WORK ORDER - For this exercise, copy all the data exactly and include none of the pictures.

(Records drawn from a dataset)

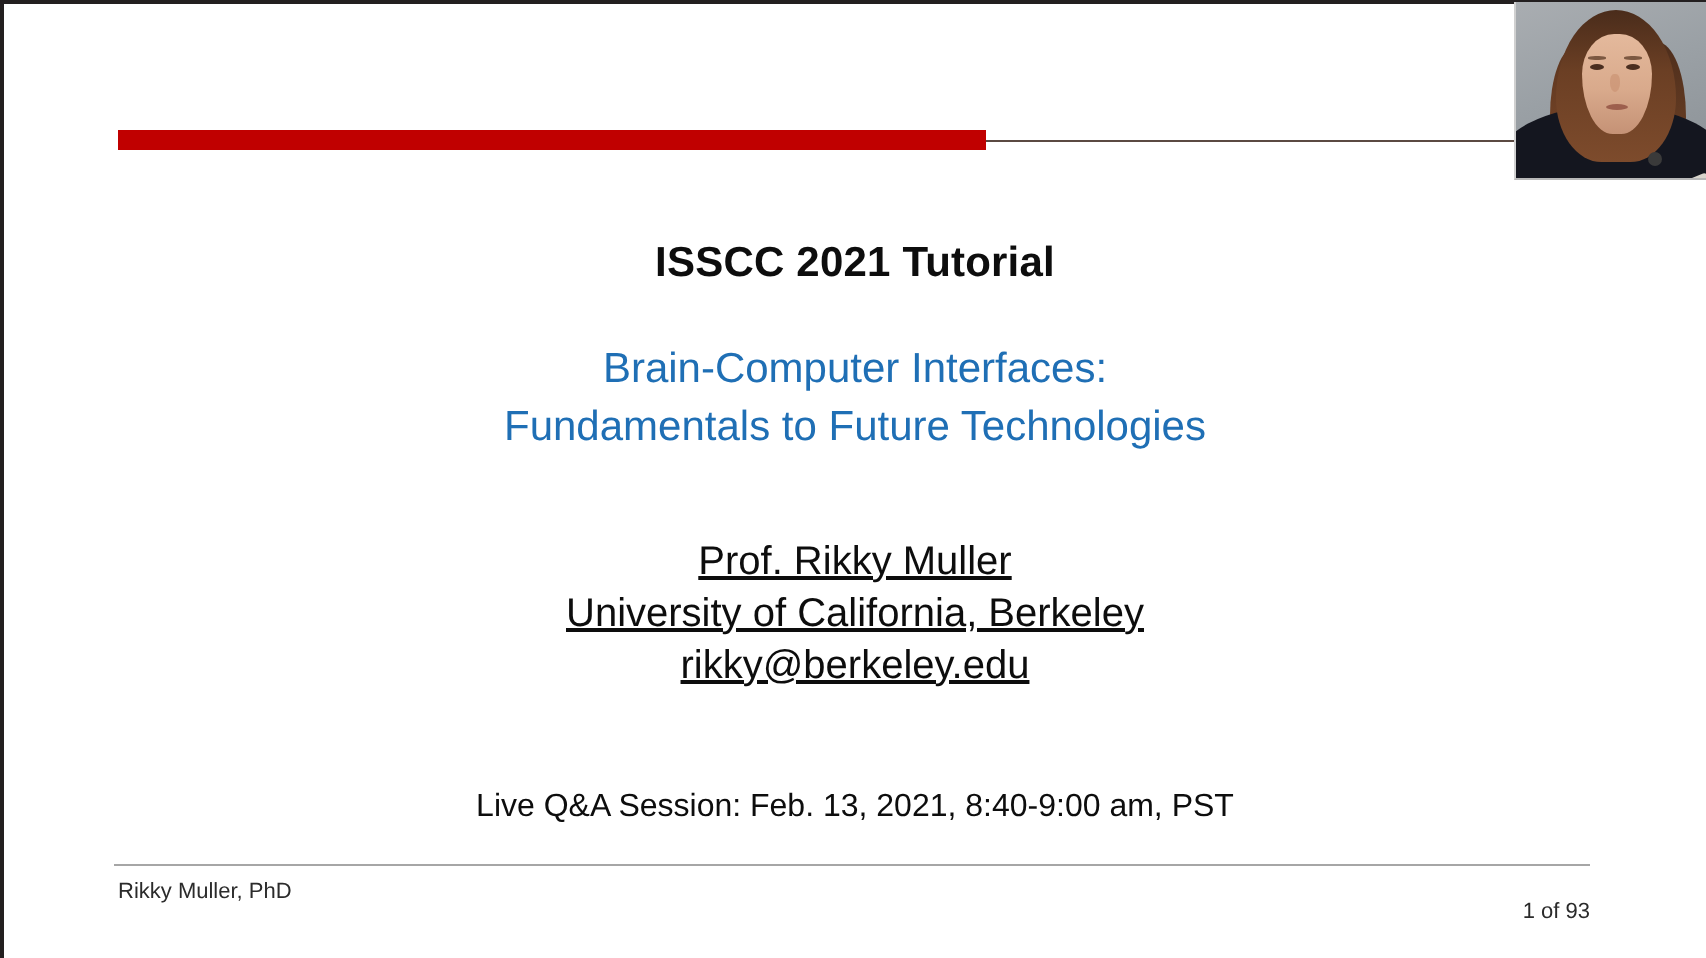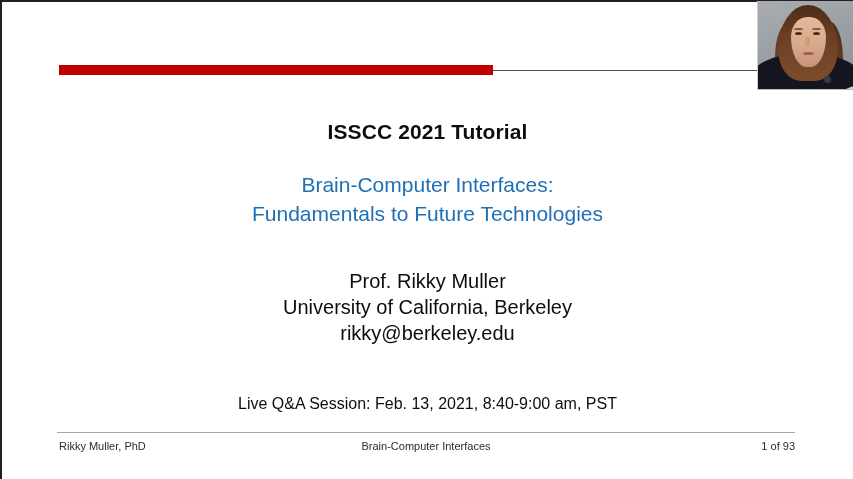--- a/index.html
+++ b/index.html
@@ -85,21 +85,21 @@
 
   .presenter {
     position: absolute;
     left: 0; right: 0;
     top: 178px;
     font-size: 20px;
     font-weight: normal;
     color: #0d0d0d;
     line-height: 26px;
   }
-  .presenter span { display: block; }
+  .presenter span { display: block; text-decoration: underline; }
 
   .qa-line {
     position: absolute;
     left: 0; right: 0;
     top: 305px;
     font-size: 16px;
     color: #0d0d0d;
   }
 
   
@@ -115,21 +115,21 @@
     position: absolute;
     left: 57px;
     top: 440px;
     width: 738px;
     height: 16px;
     font-size: 11px;
     color: #2b2b2b;
   }
   .footer-left   { position: absolute; left: 2px;  top: 0; text-align: right; }
   .footer-center { position: absolute; left: 0; right: 0; top: 0; text-align: center; }
-  .footer-right  { position: absolute; right: 0;  top: 0; text-align: right; }
+  .footer-right  { position: absolute; right: 0;  top: 10px; text-align: right; }
 
   
   .webcam {
     position: absolute;
     left: 757px;
     top: 1px;
     width: 96px;
     height: 89px;
     overflow: hidden;
     background: #8e949a;
@@ -259,21 +259,20 @@
     </div>
 
     <div class="qa-line">Live Q&amp;A Session: Feb. 13, 2021, 8:40-9:00 am, PST</div>
 
   </div>
 
   <div class="footer-rule"></div>
 
   <div class="footer">
     <span class="footer-left">Rikky Muller, PhD</span>
-    <span class="footer-center">Brain-Computer Interfaces</span>
     <span class="footer-right">1 of 93</span>
   </div>
 
   <div class="webcam">
     <div class="wc-wall"></div>
     <div class="wc-hair-left"></div>
     <div class="wc-hair-right"></div>
     <div class="wc-shoulders"></div>
     <div class="wc-hair"></div>
     <div class="wc-face"></div>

ANSWER BOX -
--- a/index.html
+++ b/index.html
@@ -85,21 +85,21 @@
 
   .presenter {
     position: absolute;
     left: 0; right: 0;
     top: 178px;
     font-size: 20px;
     font-weight: normal;
     color: #0d0d0d;
     line-height: 26px;
   }
-  .presenter span { display: block; }
+  .presenter span { display: block; text-decoration: underline; }
 
   .qa-line {
     position: absolute;
     left: 0; right: 0;
     top: 305px;
     font-size: 16px;
     color: #0d0d0d;
   }
 
   
@@ -115,21 +115,21 @@
     position: absolute;
     left: 57px;
     top: 440px;
     width: 738px;
     height: 16px;
     font-size: 11px;
     color: #2b2b2b;
   }
   .footer-left   { position: absolute; left: 2px;  top: 0; text-align: right; }
   .footer-center { position: absolute; left: 0; right: 0; top: 0; text-align: center; }
-  .footer-right  { position: absolute; right: 0;  top: 0; text-align: right; }
+  .footer-right  { position: absolute; right: 0;  top: 10px; text-align: right; }
 
   
   .webcam {
     position: absolute;
     left: 757px;
     top: 1px;
     width: 96px;
     height: 89px;
     overflow: hidden;
     background: #8e949a;
@@ -259,21 +259,20 @@
     </div>
 
     <div class="qa-line">Live Q&amp;A Session: Feb. 13, 2021, 8:40-9:00 am, PST</div>
 
   </div>
 
   <div class="footer-rule"></div>
 
   <div class="footer">
     <span class="footer-left">Rikky Muller, PhD</span>
-    <span class="footer-center">Brain-Computer Interfaces</span>
     <span class="footer-right">1 of 93</span>
   </div>
 
   <div class="webcam">
     <div class="wc-wall"></div>
     <div class="wc-hair-left"></div>
     <div class="wc-hair-right"></div>
     <div class="wc-shoulders"></div>
     <div class="wc-hair"></div>
     <div class="wc-face"></div>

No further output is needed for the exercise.